Although I'm free of the death serum, mind is strewn, and I still feel the weight of the death serum, making my shoulders hang loose and my knees feel weak. I search the room for the device that will release the memory serum. I was there when Matthew described it to Caleb in painstaking detail. A black box with a silver keypad, marked with a strip of blue tape with the model number on it. I spot in on the counter along the left wall, only a few feet away. But I can't get it now; I'll have to wait for the right moment.

"I know what you did," I say. I start to back away, hoping that the accusation will distract him. "I know you designed the attack simulation, that you are the one who was responsible for my parents' deaths—my mother's death. You killed them. I know."

"I am not responsible for her death!" David says spontaneously. "I told her what was going to happen. I gave her the chance to get her loved ones to a safe house. She was foolish, and didn't know the difference between making sacrifices for the greater good and acting priggish, and it killed her."

There was something about his reaction. It was too loud and too sudden, as if the question hit a sore spot in him.

"Did you love my mother? I ask. "All the time she was sending you correspondence… the fact that you forbade her from staying there… the reason you rejected her updates after she married my father… it's because you had feelings for her, didn't you?"

His breathing hitches and he doesn't move. He sits still, like a statue, as if the question will fade if he gives it enough time. That's all the answer I need.

"I did," he murmurs, as if it's a secret that is kept between only him and the spirit of my mother. "But that time is past."

I nod curtly. That's why he welcomed me into his circle of trust, why he gave me opportunity after another. Because I wear my mother's hair and speak with her voice. Because I am one of the only things left of my mother, while he's spent his life grasping her but coming up empty.

I hear footsteps out in the hallway. The soldiers, I presume. I need them to. I hope they wait until it's clear of the death serum.

"My mother wasn't a fool. She just understood something you can't. She knows what the true meaning of sacrifice is, and that's why she's not here right now," I don't feel like crying as I say it; don't feel my throat constricting, my lip wobbling. I am honoring her in my own way, making the choices she'd want me to. "My motives aren't clear to you. I didn't come to steal anything, David."

I lunge toward the device. I hear Caleb's voice as he repeats the code Matthew told us. I begin to press them into the keypad, and the gun goes off. Pain jolts through my body and spreads like a virus. I let out a cry as I get the numbers in.

"Tris," I hear Matthew's tremulous voice. "Tris!"

A gun goes off again, but I feel nothing. It's either that I I'm too numb, or the bullet wasn't for me.

The green button, I hear Caleb say. I slam my hand down on the green button, and slump to the floor.

From under my lashes, I see Matthew scrambling towards me, dropping the gun that was in his hand. He shot David.

"Tris, can you hear me?" he asks. All I can manage is a soft moan. "You have to hold on, Tris. You have to hold on. The medics are coming. You'll be alright."

I look to David, and he is slumped in his chair.

And my mother walking out from behind him.

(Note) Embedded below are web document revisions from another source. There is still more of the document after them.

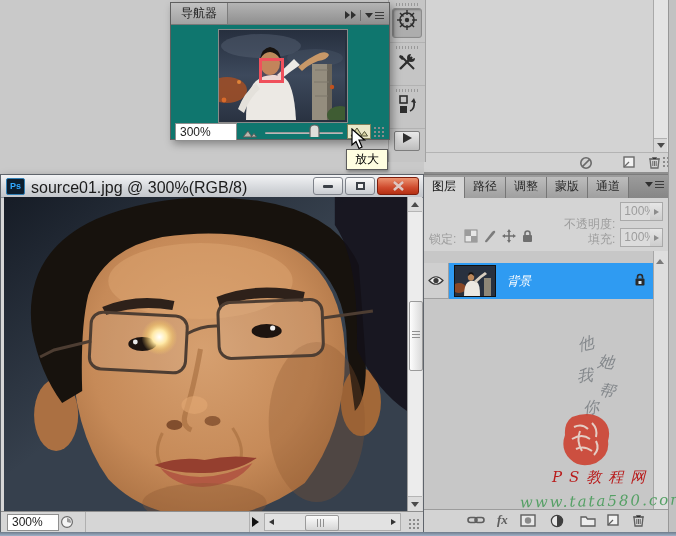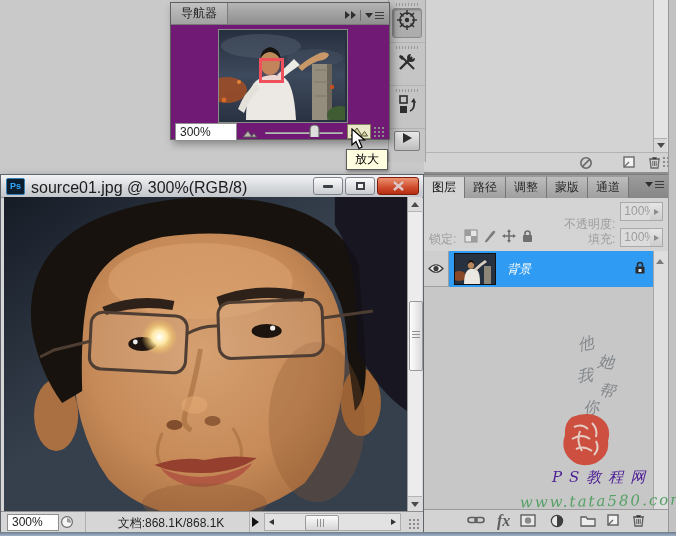--- a/index.html
+++ b/index.html
@@ -105,7 +105,7 @@
   .wm-url2{left:520px;top:492px;color:#55a065;font-size:15px;letter-spacing:2px;font-style:italic;font-family:"DejaVu Serif","Liberation Serif",serif;white-space:nowrap;transform:rotate(-1deg);}
 
   
-  .nav-panel{left:170px;top:2px;width:220px;height:138px;background:#701a75;border:1px solid #5f5f5f;box-shadow:3px 4px 8px rgba(0,0,0,.35);box-sizing:border-box;z-index:20;}
+  .nav-panel{left:170px;top:2px;width:220px;height:138px;background:#0f766e;border:1px solid #5f5f5f;box-shadow:3px 4px 8px rgba(0,0,0,.35);box-sizing:border-box;z-index:20;}
   .nav-header{position:absolute;left:0;top:0;width:100%;height:21px;background:linear-gradient(#b4b4b4,#8f8f8f);border-bottom:1px solid #787878;}
   .nav-tab{position:absolute;left:0;top:0;height:21px;line-height:21px;padding:0 10px;background:linear-gradient(#c2c2c2,#a2a2a2);border-right:1px solid #7c7c7c;font-size:12px;color:#1c1c1c;}
   .nav-hicons{position:absolute;right:5px;top:5px;display:flex;align-items:center;gap:4px;}

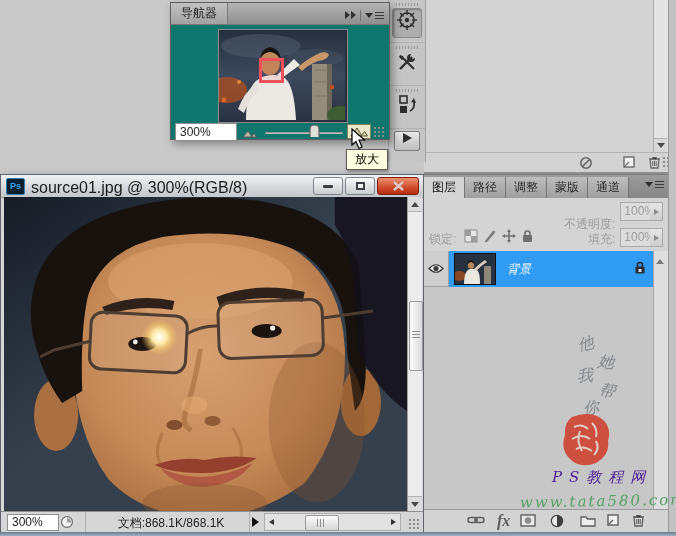--- a/index.html
+++ b/index.html
@@ -71,7 +71,7 @@
 
   
   .layers{left:424px;top:174px;width:244px;height:358px;background:#d4d4d4;border-top:1px solid #7c7c7c;box-sizing:border-box;}
-  .ltabs{position:absolute;left:0;top:0;width:100%;height:23px;background:linear-gradient(#9c9c9c,#868686);display:flex;align-items:flex-end;}
+  .ltabs{position:absolute;left:0;top:0;width:100%;height:23px;background:linear-gradient(#9c9c9c,#868686);display:flex;align-items:flex-end;font-family:Liberation Mono, monospace;}
   .ltab{height:21px;line-height:21px;padding:0 8px;font-size:12px;color:#2b2b2b;background:linear-gradient(#bdbdbd,#9f9f9f);border-right:1px solid #767676;white-space:nowrap;}
   .ltab.active{background:#d4d4d4;color:#111;}
   .lmenu{position:absolute;right:4px;top:6px;}

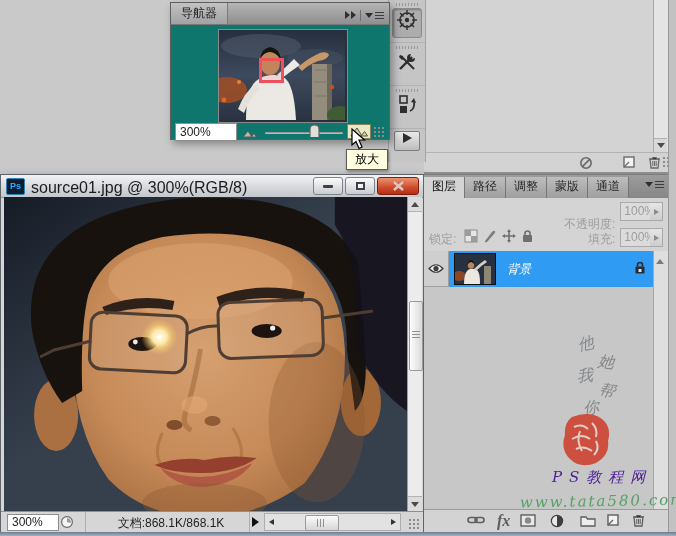--- a/index.html
+++ b/index.html
@@ -89,7 +89,7 @@
   .layerlist{position:absolute;left:0;top:76px;width:100%;height:258px;background:#c7c7c7;overflow:hidden;}
   .listscroll{position:absolute;right:0;top:0;width:14px;height:258px;background:#dedede;border-left:1px solid #a6a6a6;}
   .listscroll .arrowbox{position:absolute;top:2px;left:2px;}
-  .layerrow{position:absolute;left:0;top:0;width:230px;height:48px;}
+  .layerrow{position:absolute;left:0;top:12px;width:230px;height:48px;}
   .eyecell{position:absolute;left:0;top:0;width:25px;height:36px;background:#cfcfcf;border-right:1px solid #9f9f9f;border-bottom:1px solid #9f9f9f;display:flex;align-items:center;justify-content:center;box-sizing:border-box;}
   .rowsel{position:absolute;left:25px;top:0;width:205px;height:36px;background:#2f9bf2;}
   .lthumb{position:absolute;left:5px;top:2px;width:42px;height:32px;border:1px solid #111;background:#2a3342;box-sizing:border-box;}

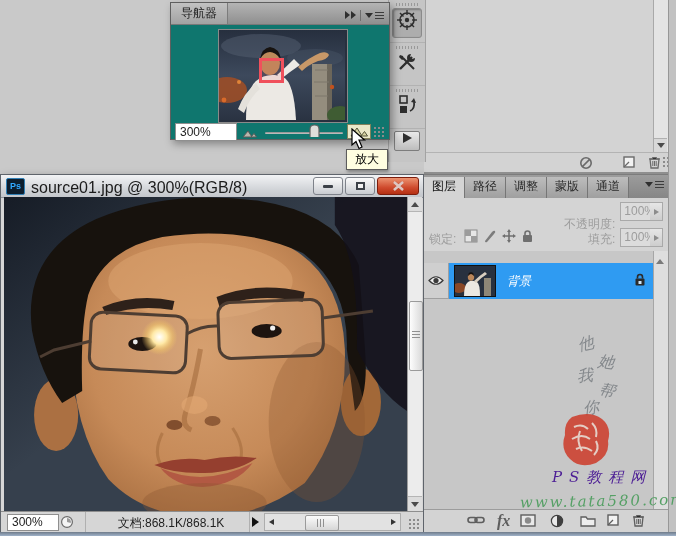--- a/index.html
+++ b/index.html
@@ -101,7 +101,7 @@
   
   .callig{position:absolute;color:#84888c;font-size:16px;font-family:"DejaVu Serif","Liberation Serif",serif;font-style:italic;}
   .seal{left:562px;top:413px;width:50px;height:54px;}
-  .wm-site{left:552px;top:468px;color:#4c1d95;font-size:15px;letter-spacing:7px;font-style:italic;font-family:"DejaVu Serif","Liberation Serif",serif;white-space:nowrap;}
+  .wm-site{left:552px;top:468px;color:#b91c1c;font-size:15px;letter-spacing:7px;font-style:italic;font-family:"DejaVu Serif","Liberation Serif",serif;white-space:nowrap;}
   .wm-url2{left:520px;top:492px;color:#55a065;font-size:15px;letter-spacing:2px;font-style:italic;font-family:"DejaVu Serif","Liberation Serif",serif;white-space:nowrap;transform:rotate(-1deg);}
 
   

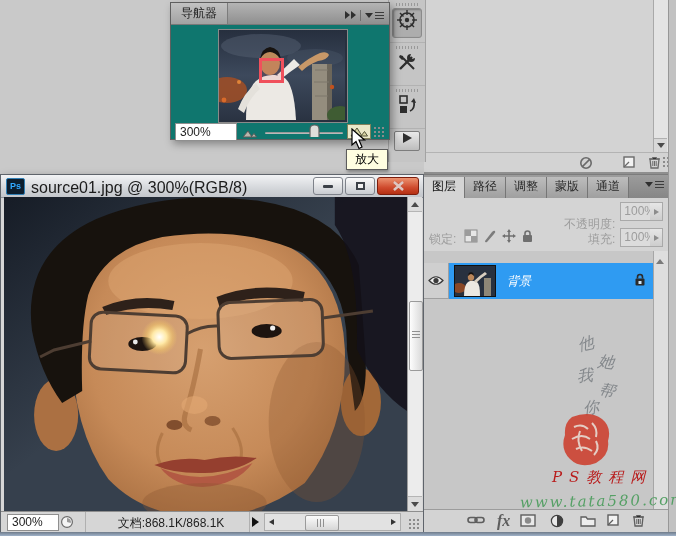--- a/index.html
+++ b/index.html
@@ -313,7 +313,6 @@
           </svg>
       </span>
       <span class="statussep" style="left:84px;"></span>
-      <span class="docinfo">文档:868.1K/868.1K</span>
       <span class="statussep" style="left:248px;"></span>
       <i class="tri tri-right-b statfly"></i>
       <div class="hscroll">

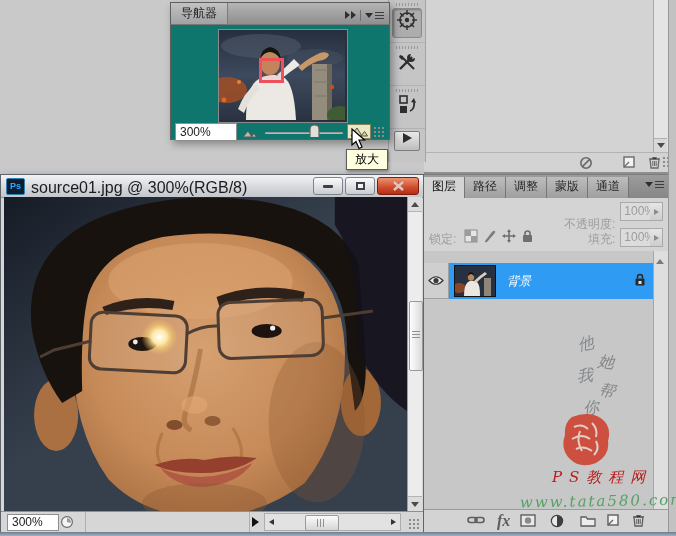--- a/index.html
+++ b/index.html
@@ -428,7 +428,7 @@
             <rect x="8" y="2.5" width="9" height="5" rx="2.5" fill="none" stroke="#5e5e5e" stroke-width="1.6"></rect>
           </svg>
       </span>
-      <span class="ic" style="left:73px;top:2px;font-size:16px;font-style:italic;font-weight:bold;color:#5e5e5e;font-family:'Liberation Serif',serif;">fx</span>
+      <span class="ic" style="left:73px;top:2px;font-size:13px;font-style:italic;font-weight:bold;color:#5e5e5e;font-family:'Liberation Serif',serif;">fx</span>
       <span class="ic" style="left:96px;">
         <svg width="16" height="13" viewBox="0 0 16 13">
             <rect x="1" y="1" width="14" height="11" fill="#e9e9e9" stroke="#5e5e5e" stroke-width="1.4"></rect>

I know she's not truly alive—I'm probably hysterical from loss of blood or if the death serum has confounded my thoughts or if she is here in another way.

She kneels next to me, across from Matthew. She places her hand on my cheek, frigid from death.

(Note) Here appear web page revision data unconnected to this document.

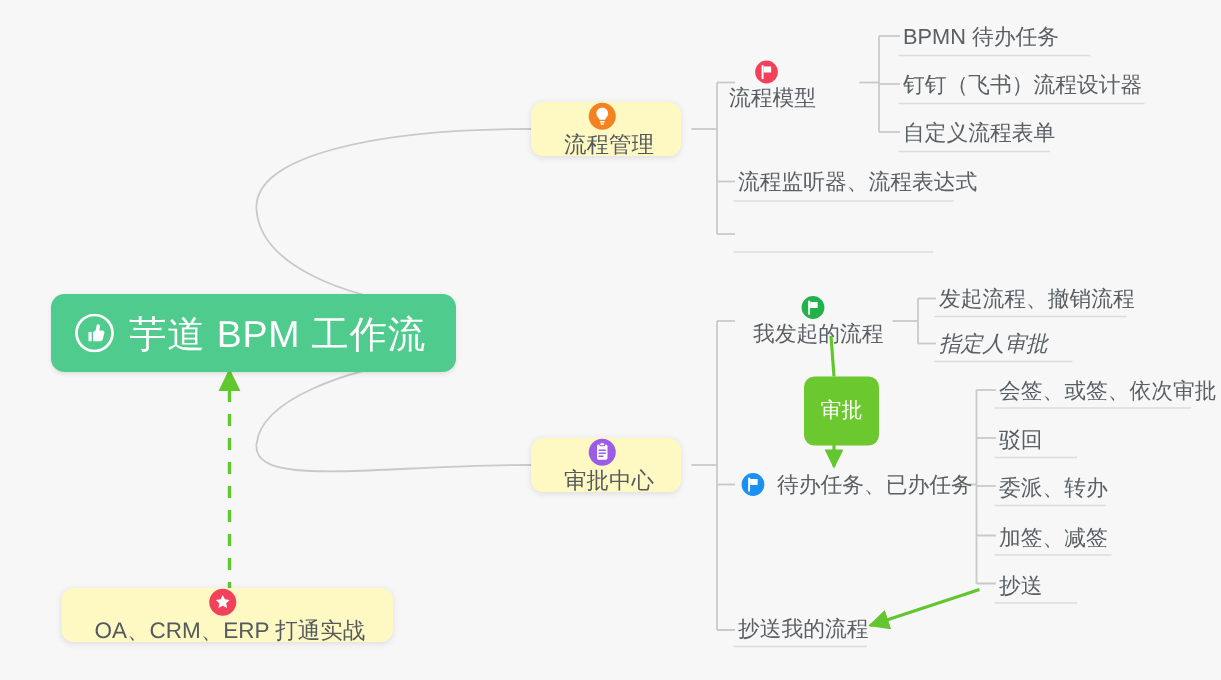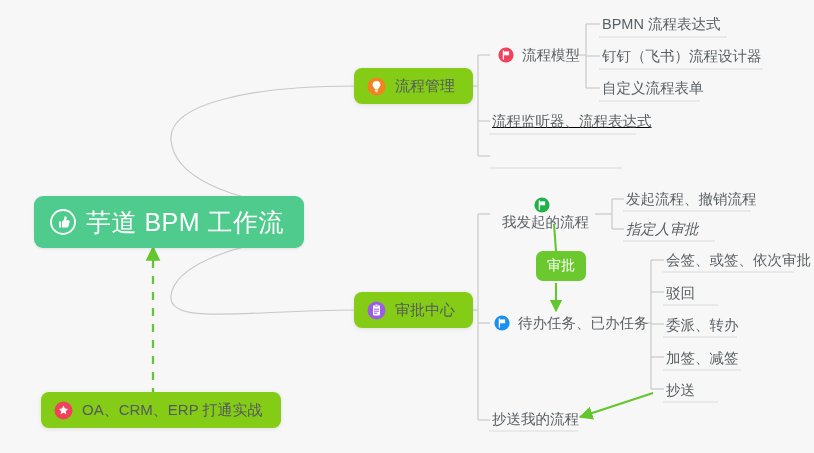--- a/index.html
+++ b/index.html
@@ -230,7 +230,7 @@
   </div>
 
   <div class="node plain-node" style="left:600px; top:9px;">
-    <span class="plain-label">BPMN 流程表达式</span>
+    <span class="plain-label">BPMN 待办任务</span>
   </div>
   <div class="node plain-node" style="left:600px; top:73px;">
     <span class="plain-label">自定义流程表单</span>

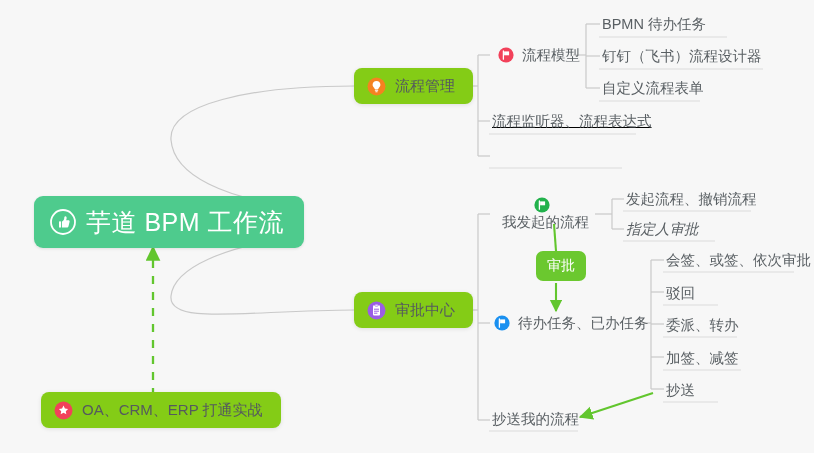--- a/index.html
+++ b/index.html
@@ -218,7 +218,7 @@
     <span class="card-label">流程管理</span>
   </div>
 
-  <div class="node plain-node" style="left:496px; top:40px;">
+  <div class="node plain-node" style="left:476px; top:40px;flex-direction:column;">
     <span class="icon">
       <svg width="16" height="16" viewBox="0 0 16 16">
         <circle cx="8" cy="8" r="7.6" fill="#f2415a"></circle>

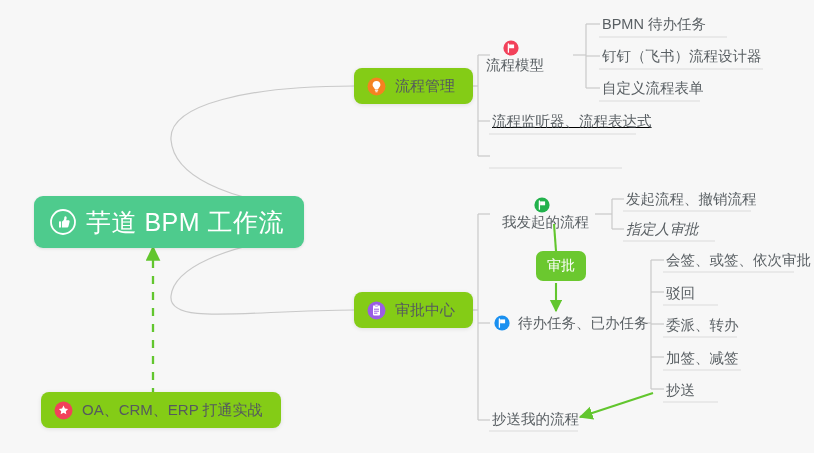--- a/index.html
+++ b/index.html
@@ -54,11 +54,12 @@
 
   
   .card-node {
-    background: #84cc16;
+    background: #fef9c3;
     border-radius: 8px;
     padding: 0 18px 0 13px;
     height: 36px;
     box-shadow: 0 1px 4px rgba(0,0,0,0.10);
+    flex-direction: column;
   }
   .card-label {
     color: #555a5e;

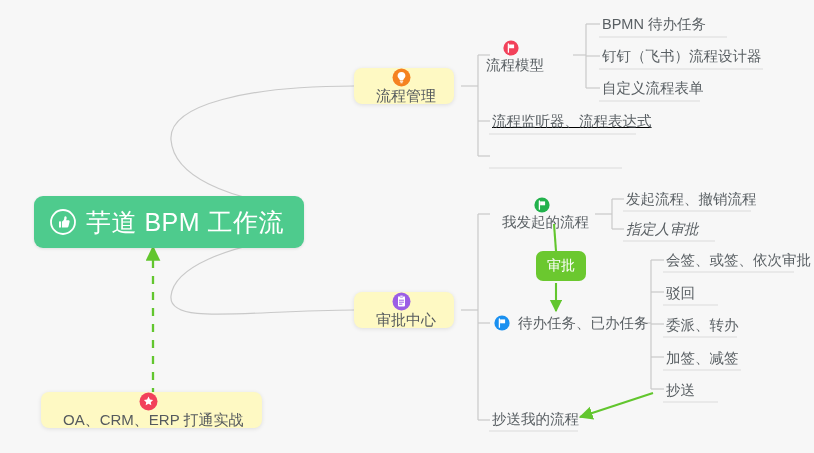--- a/index.html
+++ b/index.html
@@ -240,7 +240,7 @@
     <span class="plain-label">钉钉（飞书）流程设计器</span>
   </div>
 
-  <div class="node plain-node" style="left:490px; top:106px;text-decoration:underline;">
+  <div class="node plain-node" style="left:490px; top:106px;">
     <span class="plain-label">流程监听器、流程表达式</span>
   </div>
 

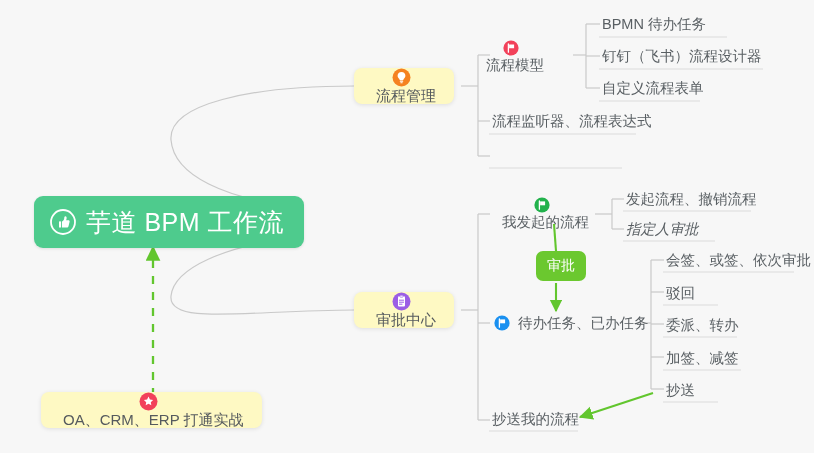--- a/index.html
+++ b/index.html
@@ -84,7 +84,7 @@
   .pill-node {
     background: #6bc82f;
     border-radius: 7px;
-    height: 30px;
+    height: 46px;
     padding: 0 11px;
     justify-content: center;
   }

"Hello, Beatrice," she says.

"Am I done yet?" I ask. I'm not sure if I actually say it though.

"No, my dear child. You have so much to live for," she says, her eyes bright with tears.

"Tris," Matthew says. "Tris, stay with me."

I suck in a breath, focusing more on my mother than him.

"You've done so well, but there's so much more to do," my mother says. I nod.

I don't hear the medics come in, or feel Tobias pick me up and race me to the hospital. Heck, I don't even know if it actually happens—I'm too far gone to notice.